The idea of my data representation is to provide easy access to data on
the machines I usually work on. They use the ASCII character set, have
8bit characters, 16bit shorts and 32bit longs (The minimum sizes
guarantueed by the ANSI-C standard). So the magic number is always 0x50 0x42.

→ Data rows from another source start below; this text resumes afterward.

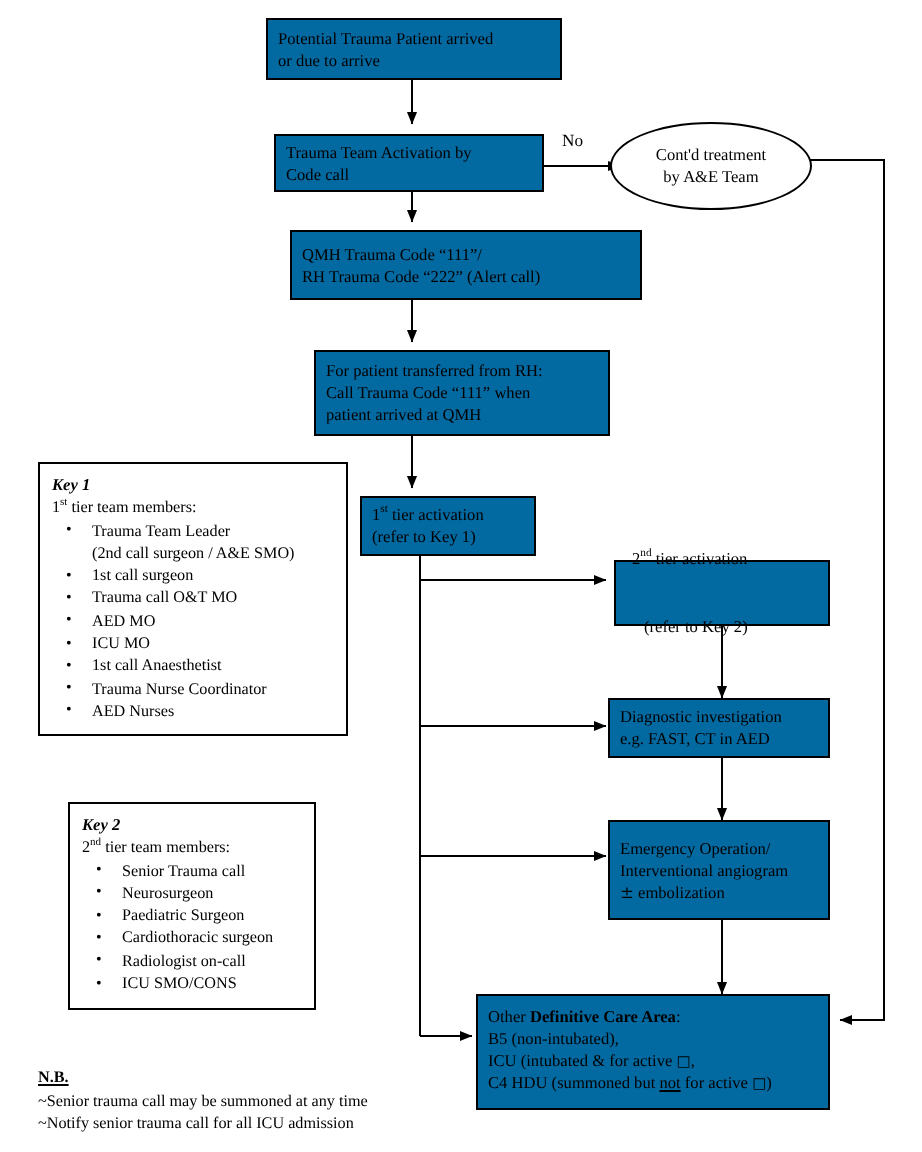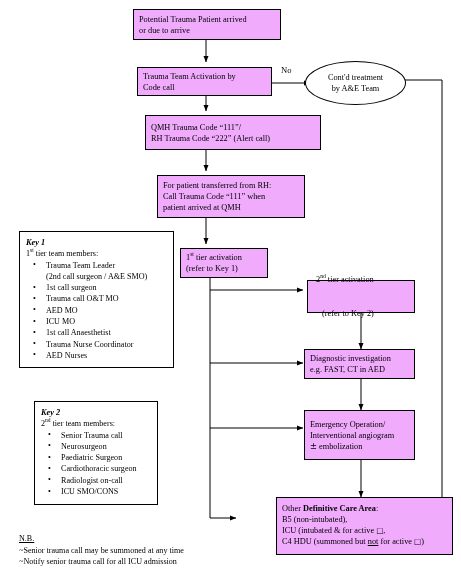--- a/index.html
+++ b/index.html
@@ -1,21 +1,21 @@
 <!DOCTYPE html>
 <html><head>
 <meta charset="utf-8">
 <style>
   html,body{margin:0;padding:0;background:#fff;}
   body{width:461px;height:576px;position:relative;overflow:hidden;
        font-family:"Liberation Serif","DejaVu Serif",serif;color:#000;}
   #canvas{position:absolute;left:0;top:0;width:461px;height:576px;}
   svg.lines{position:absolute;left:0;top:0;width:461px;height:576px;pointer-events:none;}
 
-  .node{position:absolute;box-sizing:border-box;border:1px solid #000;background:#f0abfc;
+  .node{position:absolute;box-sizing:border-box;border:1px solid #000;background:#0369a1;
         font-size:8.3px;line-height:11px;padding:3px 5px;}
   .node.center{display:flex;flex-direction:column;justify-content:center;}
   .oval{position:absolute;box-sizing:border-box;border:1px solid #000;border-radius:50%;
         background:#fff;font-size:8.3px;line-height:11px;display:flex;flex-direction:column;
         justify-content:center;align-items:center;}
   .key{position:absolute;box-sizing:border-box;border:1px solid #000;background:#fff;
        font-size:8.1px;line-height:11.3px;padding:5px 6px 6px 6px;}
   .key .ktitle{font-weight:bold;font-style:italic;font-size:8.3px;}
   .key .ksub{margin-bottom:0px;}
   .key ul{list-style:none;margin:0;padding:0;}
@@ -116,21 +116,21 @@
     <div>Diagnostic investigation</div>
     <div>e.g. FAST, CT in AED</div>
   </div>
 
   <div class="node center" style="left:304px;top:410px;width:111px;height:50px;">
     <div>Emergency Operation/</div>
     <div>Interventional angiogram</div>
     <div><span class="pm">±</span><span> embolization</span></div>
   </div>
 
-  <div class="node" style="left:238px;top:497px;width:177px;height:58px;padding-top:5px;margin-left:38px;">
+  <div class="node" style="left:238px;top:497px;width:177px;height:58px;padding-top:5px;">
     <div><span>Other </span><span class="bold">Definitive Care Area</span><span>:</span></div>
     <div>B5 (non-intubated),</div>
     <div><span>ICU (intubated &amp; for active </span><span class="box-glyph">□</span><span>,</span></div>
     <div><span>C4 HDU (summoned but </span><span class="u">not</span><span> for active </span><span class="box-glyph">□</span><span>)</span></div>
   </div>
 
   <div class="key" style="left:19px;top:231px;width:155px;height:137px;">
     <div class="ktitle">Key 1</div>
     <div class="ksub"><span>1</span><sup>st</sup><span> tier team members:</span></div>
     <ul>
@@ -152,18 +152,18 @@
       <li><span class="b">•</span><span>Senior Trauma call</span></li>
       <li><span class="b">•</span><span>Neurosurgeon</span></li>
       <li><span class="b">•</span><span>Paediatric Surgeon</span></li>
       <li><span class="b">•</span><span>Cardiothoracic surgeon</span></li>
       <li><span class="b">•</span><span>Radiologist on-call</span></li>
       <li><span class="b">•</span><span>ICU SMO/CONS</span></li>
     </ul>
   </div>
 
   <div class="note" style="left:19px;top:533px;width:215px;">
-    <div class="nbt" style="display:inline-block;">N.B.</div>
+    <div class="nbt" style="display:inline-block;font-weight:bold;">N.B.</div>
     <div>~Senior trauma call may be summoned at any time</div>
     <div>~Notify senior trauma call for all ICU admission</div>
   </div>
 
 </div>
 
 </body></html>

EBCDIC machines must convert character data (Both on read and write).
If they have 8bit-char, 16bit-short, 32bit-long they may read write
integers in their native format. 

Machines which have characters with more than 8bits, or shorts with more
than 16 bits or longs with more than 32 bits must convert integer data
both on read and write. They have to split shorts in two 8bit packets
and longs in 4 8-bit packets and store these 8bit packets as consecutive
characters. Thus a machine with 9bit characters and 36 bit shorts could
only use the lowest 16 bits of its shorts and and would need 2
9bit-characters to store them in a file.
> 
>If transportability is important, use ASCII (pardon, character),
>and let some o/s utility do the conversion. If efficiency is
>paramount, use binary and include a disclaimer about moving
>the file to another machine (you can't, after all, move the
>executable that way, can you?). If both are crucial, provide
>a separate conversion program.

Conversion programs are fine if the data is not moved around much. If
you have a file that is on a file system mounted by different machines
it is not as good (We don't have the situation, VAXes, DECstations and
PCs all have the same data representation, only our real-time system
(based on 68000) does it the other way round).
--
|    _  | Peter J. Holzer                       | Think of it   |
| |_|_) | Technical University Vienna           | as evolution  |
| | |   | Dept. for Real-Time Systems           | in action!    |
| __/   | hp@vmars.tuwien.ac.at                 |     Tony Rand |